Focus of the Report: The focus of this Health Technology Assessment is to evaluate the effectiveness and safety of dry needling (DN) compared with standard therapies to treat chronic pain of the neck or upper trapezius in adults.
Technology Description: DN (also called intramuscular stimulation or trigger point [TrP] needling) involves the use of thin needles that penetrate the skin and stimulate underlying tissues. Such tissue stimulation is thought to improve pain and movement. Although the precise mechanism is not known, the most predominant theory suggests that the localized twitch response (LTR) evoked by DN induces an analgesic effect by interrupting motor end-plate noise.

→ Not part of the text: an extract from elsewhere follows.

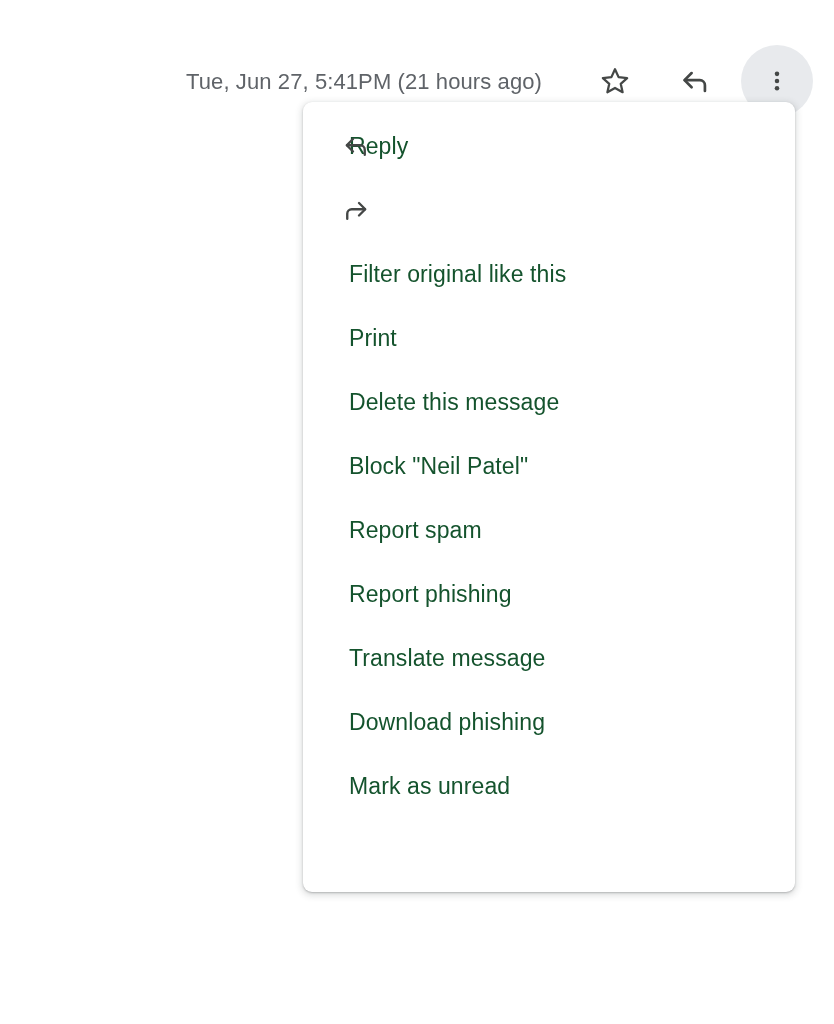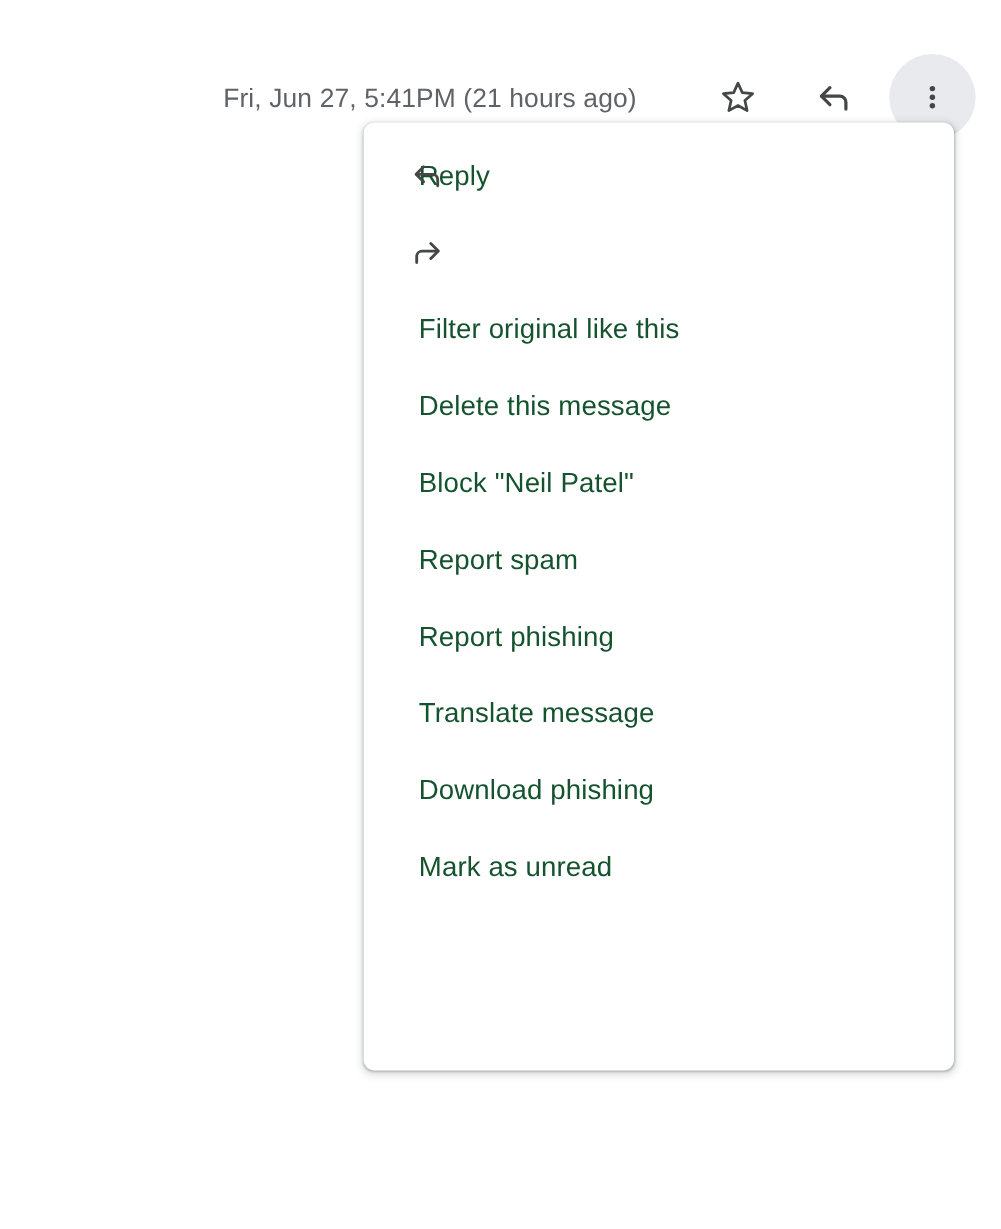"Fri, Jun 27, 5:41PM (21" div { text: Fri -> Tue }
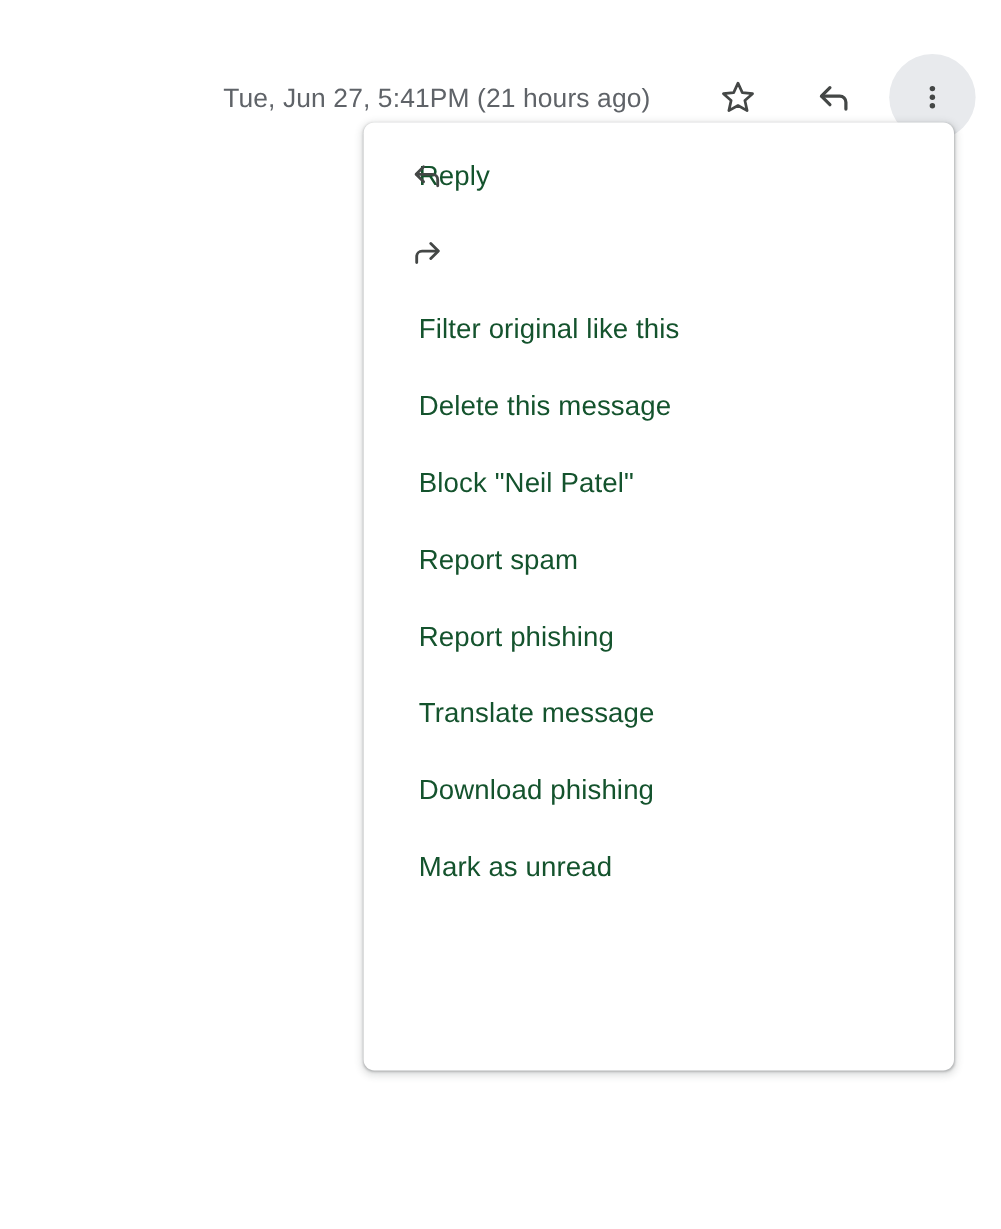"Print" div.menu-item { html: none -> <div> <span>Print</span> </div> }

Coupling the LTR with stretching is thought to help relax the actin-myosin bonds that restrict the tight bands. Most advocates of this model believe that treatment of TrPs with DN should be part of a multimodal care plan that includes other interventions, such as stretching, joint mobilizations, neuromuscular reeducation, and strengthening.
Controversy: Professional organizations for acupuncture contend that DN is a form of acupuncture that precludes the necessary educational and safety standards of the acupuncture profession. Other controversies include the safety and effectiveness of DN versus other treatments, optimal technical parameters for administration, and patient selection (i.e., which patients might benefit the most from the treatment).
Is DN effective for reducing pain, improving function, and improving quality of life among adults with mechanical neck and/or trapezius pain?
How does DN compare with standard treatments for mechanical neck and/or trapezius pain?
Is DN in patients with mechanical neck and/or trapezius pain safe?
Have definitive patient selection criteria been identified for DN for adults with mechanical neck and/or trapezius pain?